[chuck-users] polyphony (what happens after note off)? was: Killing thread from without
Kassen
signal.automatique at gmail.com
Sun Apr 26 14:15:04 EDT 2009
I wrote;
> Well, as you are basically using a single STKInstrument per voice here
> I don't think there is a need to have a shred per voice at all in this
> case. Just a array of a dozen or so UGens with some infrastructure to
> keep track of which ones are free and similar voice-cycling
> infrastructure should do the trick. That would mean a single shred and
> no garbage at all.
I'm pasting a edit of the last version Hans send to the list based on
this strategy below.
the basic strategy is starting a few voices, hopefully a amount our
cpu can take.

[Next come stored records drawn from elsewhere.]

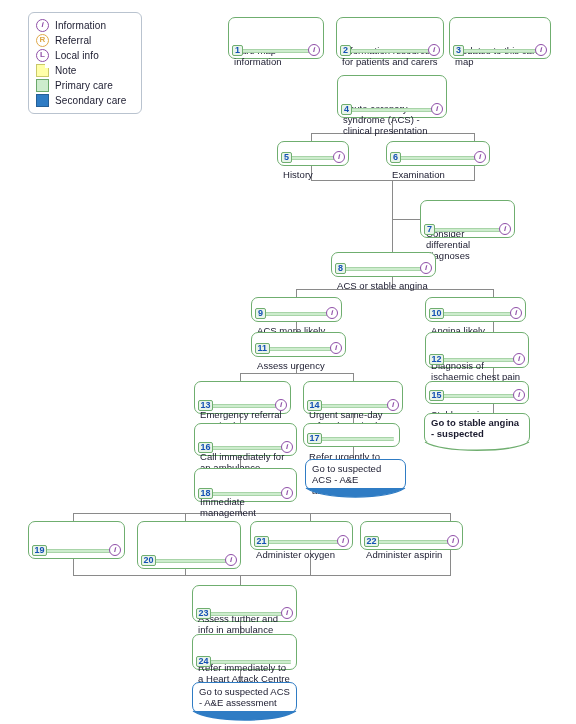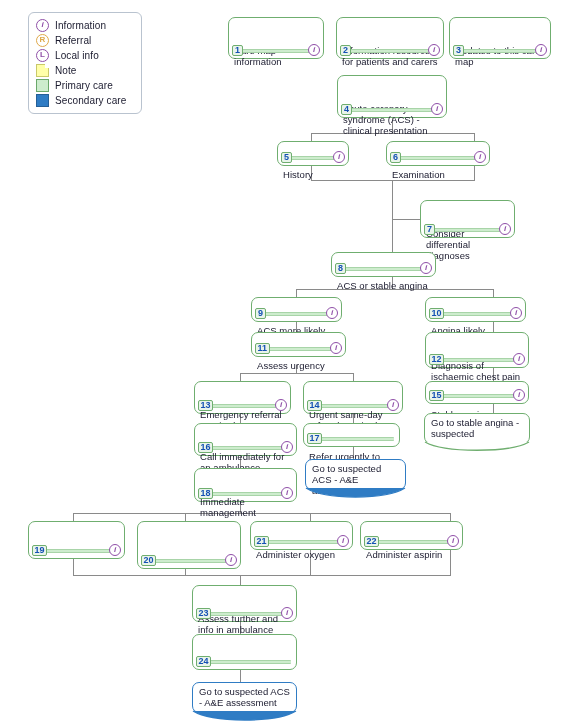"Go to stable angina -" div.link-node { font-weight: none -> bold }
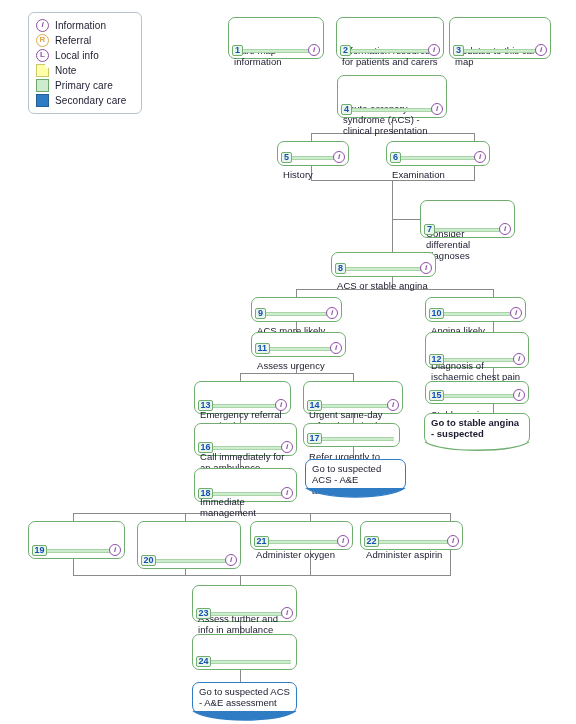"Refer immediately to a Heart" div.ttl { html: none -> <div>Refer immediately to a Heart Attack Centre</div> }
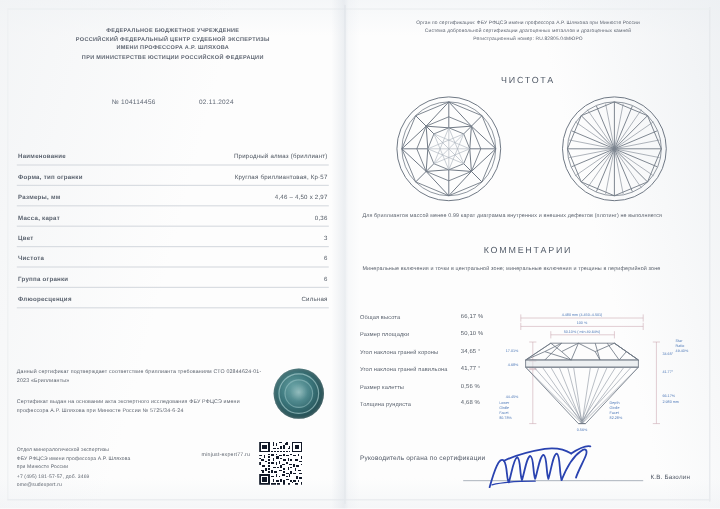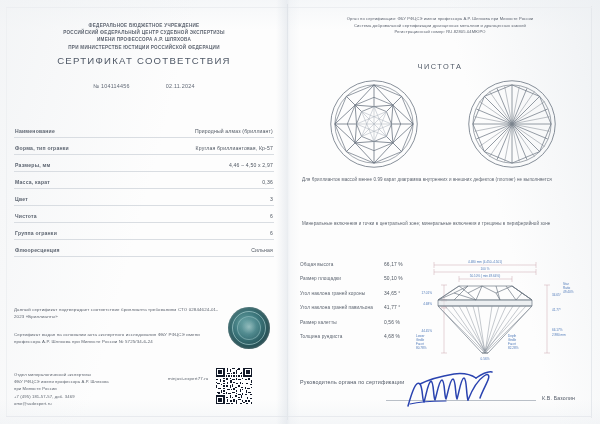"СЕРТИФИКАТ СООТВЕТСТВИЯ" div.cert-title { html: <div>СЕРТИФИКАТ СООТВЕТСТВИЯ</div> -> none }
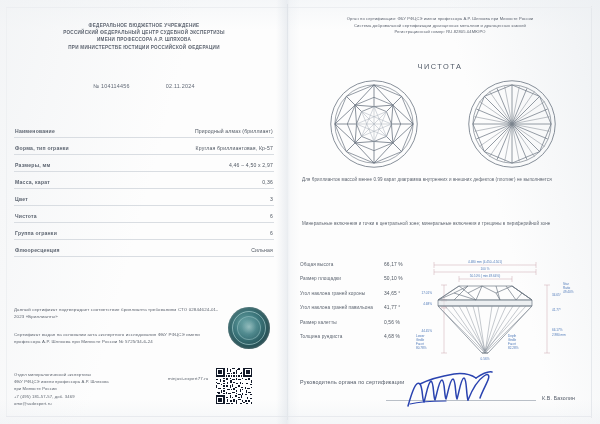"КОММЕНТАРИИ" div.section-title { html: none -> <div>КОММЕНТАРИИ</div> }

When a new key is pressed it will be assigned to the
voice that already had that voice linked to it. If no such voice is
found it'll take the voice that's not currently playing and gone
longest since the last note off. When all voices are currently playing
it'll steal the one that has gone longest since the last note on.

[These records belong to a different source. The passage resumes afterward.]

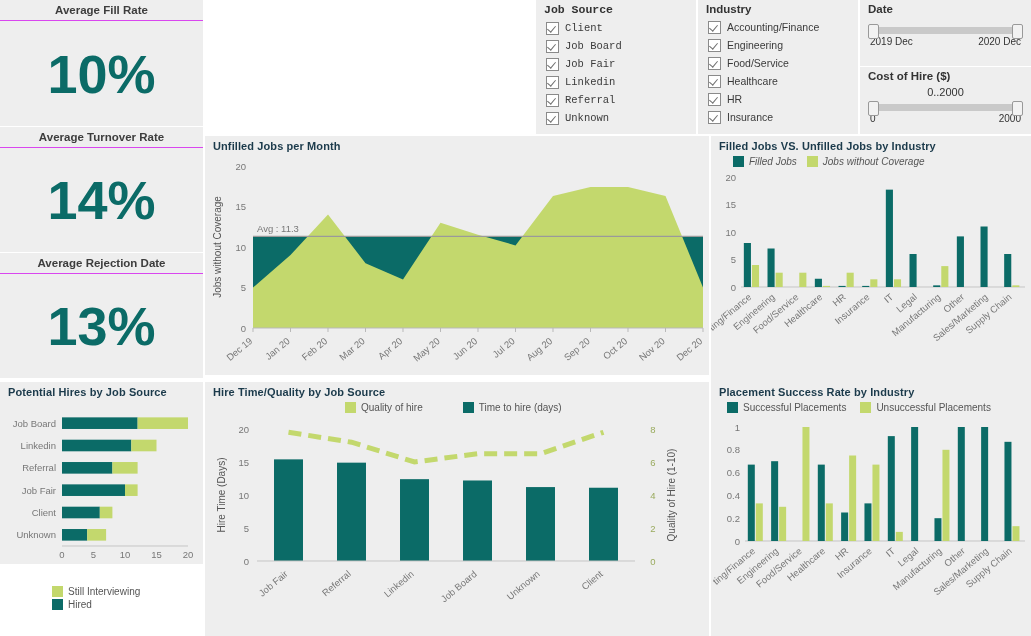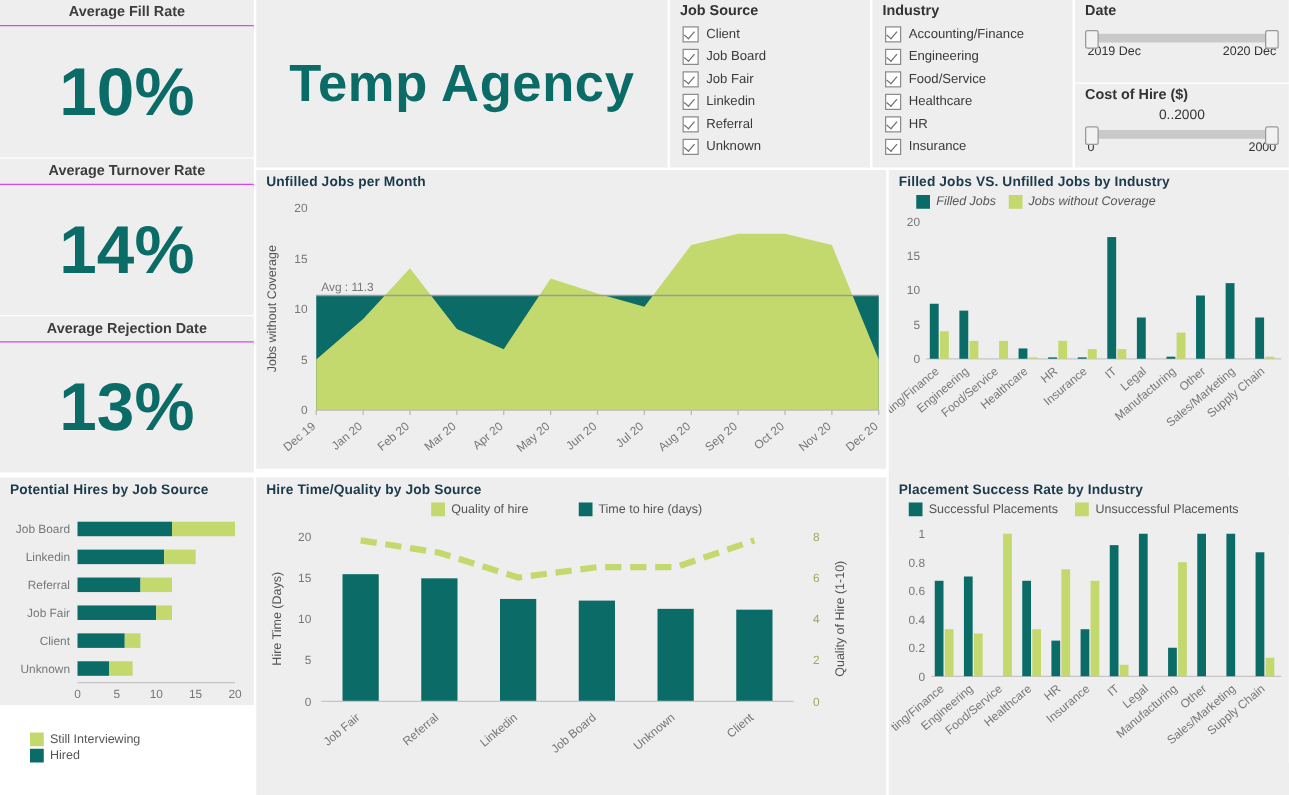"Job Source" div.panel { font-family: none -> Liberation Mono, monospace }
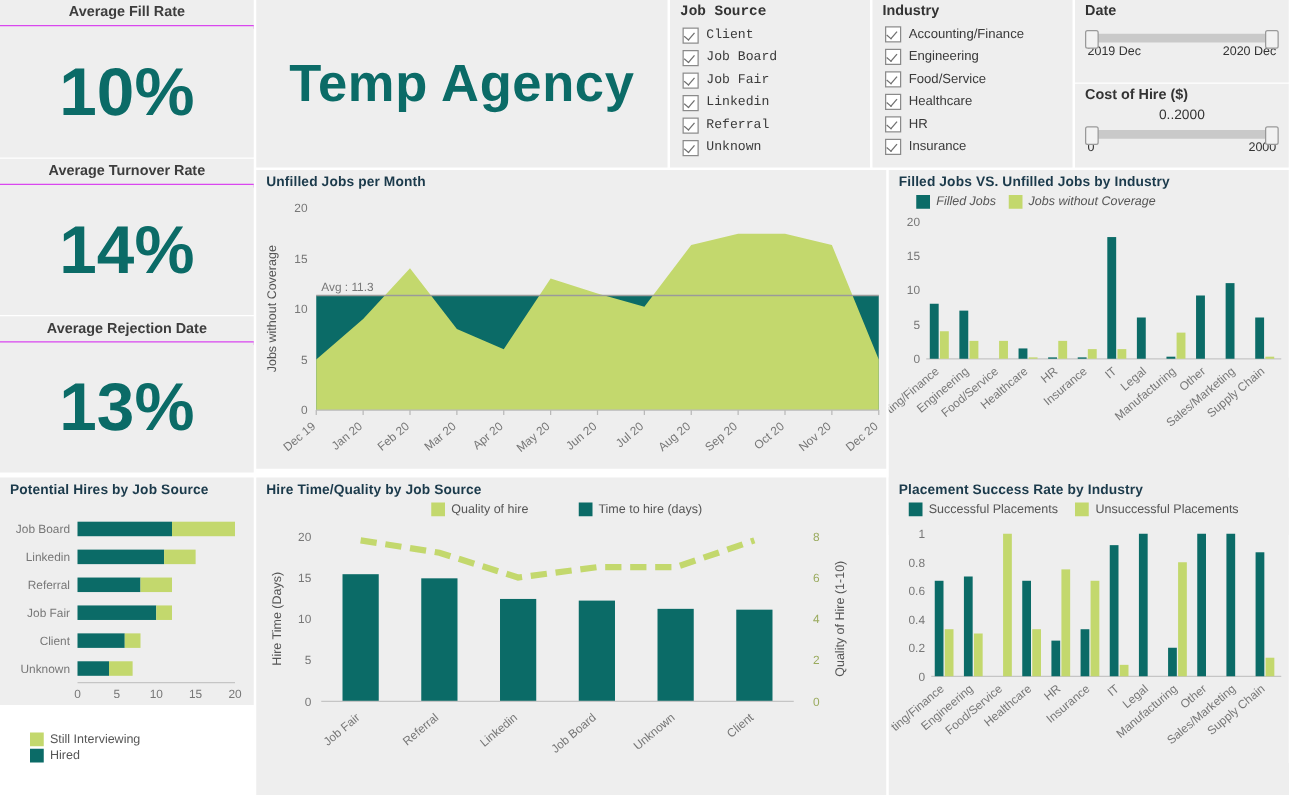"Temp Agency" div.panel { html: <div> <span>Temp Agency</span> </div> -> none }
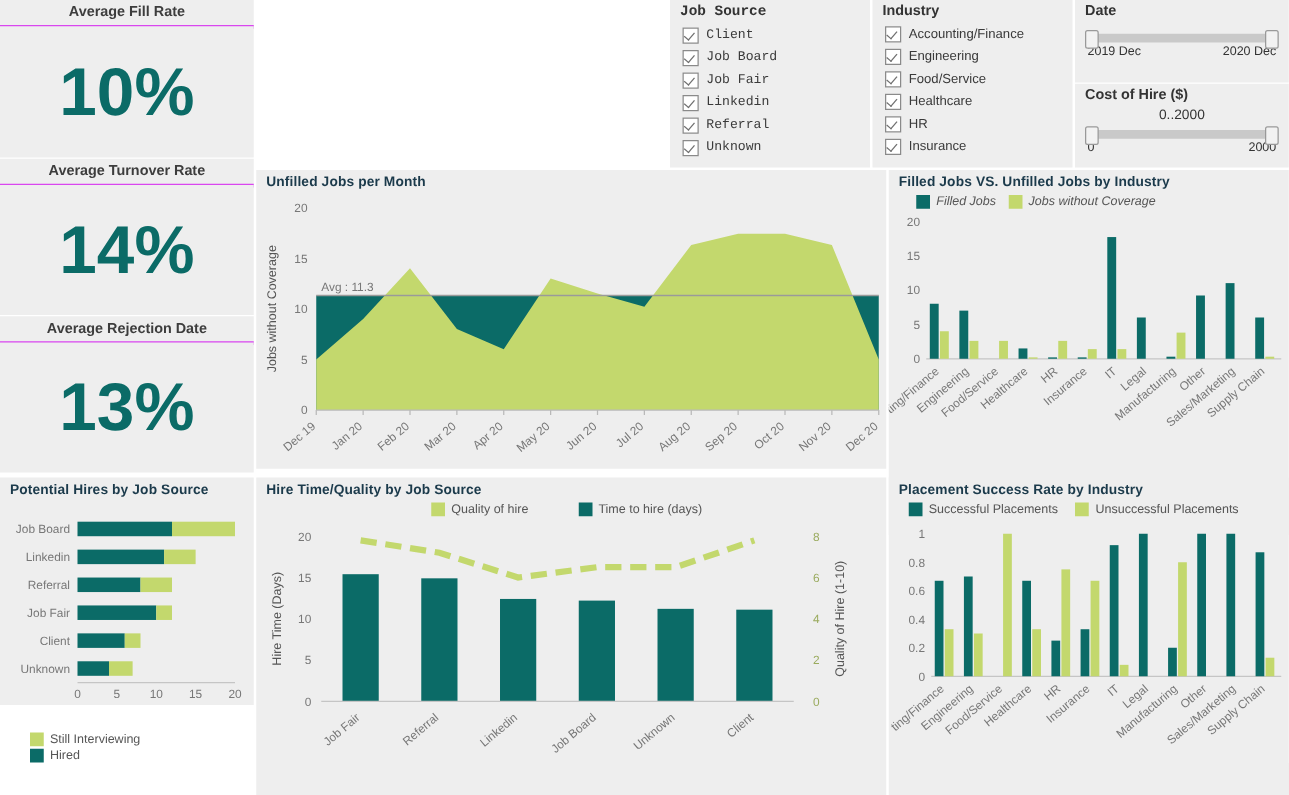"Still Interviewing" div { padding-left: 24px -> 52px }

No sporking and probably no garbage (I didn't verify the second part
of that claim).
There are likely some issues with this; while the strategy should be
sound I wrote this quite quickly. I also changed the indentation style
after getting confused about a "else" in the main loop. This is
roughly the strategy hardware synths take; the amount of cpu used
should be more or less static, clearly something more advanced is in
order when we need to run several instruments on the same computer but
I took this setup to be meant for a solo instrument.
No warranties, no refunds, please mind your speakers and neighbours.
Cheers,
Kas.
//======================8<=============================
//set this to what your computer can take
5 => int NR_OF_VOICES;
// The device number to open
1 => int deviceNum;
//voice cycling by Kas, everything else by Hans 2009
/*
Example of a generalized diatonic (or extended mentone)
key map. Transposition takes place by keyboard translation,
so each scale and chord need only one fingering pattern.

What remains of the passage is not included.